● WHAT YOU HAVE TO DO: In the listing below, find each line that holds the string "color" and copy it.

(Beginning of INFORMATION SHOWN)

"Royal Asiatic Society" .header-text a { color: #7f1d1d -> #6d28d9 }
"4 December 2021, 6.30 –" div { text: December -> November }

(End of INFORMATION SHOWN)
(Beginning of INFORMATION SHOWN)

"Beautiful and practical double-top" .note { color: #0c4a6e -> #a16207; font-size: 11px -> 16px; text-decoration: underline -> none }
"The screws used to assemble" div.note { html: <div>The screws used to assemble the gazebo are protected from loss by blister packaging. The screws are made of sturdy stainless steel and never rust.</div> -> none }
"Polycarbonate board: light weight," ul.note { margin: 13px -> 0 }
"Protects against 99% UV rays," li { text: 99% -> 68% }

(End of INFORMATION SHOWN)

● ANSWER TO THIS EXERCISE:
"Royal Asiatic Society" .header-text a { color: #7f1d1d -> #6d28d9 }
"Beautiful and practical double-top" .note { color: #0c4a6e -> #a16207; font-size: 11px -> 16px; text-decoration: underline -> none }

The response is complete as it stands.